:: DATA RECORDS ::

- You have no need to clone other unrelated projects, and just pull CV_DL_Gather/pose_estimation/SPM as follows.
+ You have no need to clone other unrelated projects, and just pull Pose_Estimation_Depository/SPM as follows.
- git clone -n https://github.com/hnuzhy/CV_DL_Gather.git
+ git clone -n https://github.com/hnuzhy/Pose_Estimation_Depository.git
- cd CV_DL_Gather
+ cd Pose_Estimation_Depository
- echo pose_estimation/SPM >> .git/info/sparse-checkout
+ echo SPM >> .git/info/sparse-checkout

:::

◆ TO DO ◆
Word for word, restate all of the data shown above.

◆ SOLVED EXERCISE ◆
- You have no need to clone other unrelated projects, and just pull CV_DL_Gather/pose_estimation/SPM as follows.
+ You have no need to clone other unrelated projects, and just pull Pose_Estimation_Depository/SPM as follows.
- git clone -n https://github.com/hnuzhy/CV_DL_Gather.git
+ git clone -n https://github.com/hnuzhy/Pose_Estimation_Depository.git
- cd CV_DL_Gather
+ cd Pose_Estimation_Depository
- echo pose_estimation/SPM >> .git/info/sparse-checkout
+ echo SPM >> .git/info/sparse-checkout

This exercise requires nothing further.